**WORK REQUIRED**: Exclude all images and print the entries below exactly.

**DATA**:
┄┄┄┄┄┄┄┄┄┄

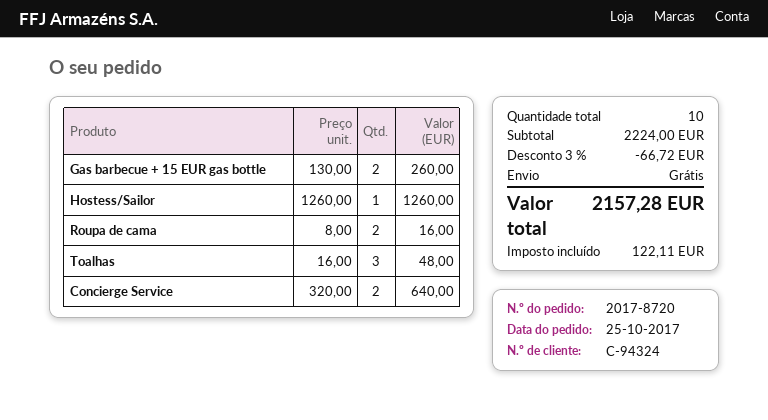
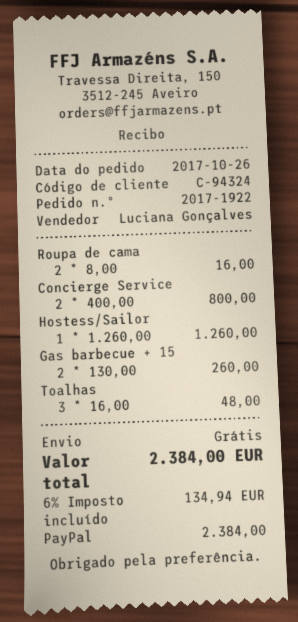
order number: 2017-8720 -> 2017-1922
order date: 2017-10-25 -> 2017-10-26
Concierge Service: 2 x 320.00 = 640.00 -> 2 x 400.00 = 800.00
discount: 3% = 66.72 -> none
tax: 122.11 -> 134.94
total: 2157.28 -> 2384.00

┄┄┄┄┄┄┄┄┄┄

**WRITTEN RESPONSE**:
order number: 2017-8720 -> 2017-1922
order date: 2017-10-25 -> 2017-10-26
Concierge Service: 2 x 320.00 = 640.00 -> 2 x 400.00 = 800.00
discount: 3% = 66.72 -> none
tax: 122.11 -> 134.94
total: 2157.28 -> 2384.00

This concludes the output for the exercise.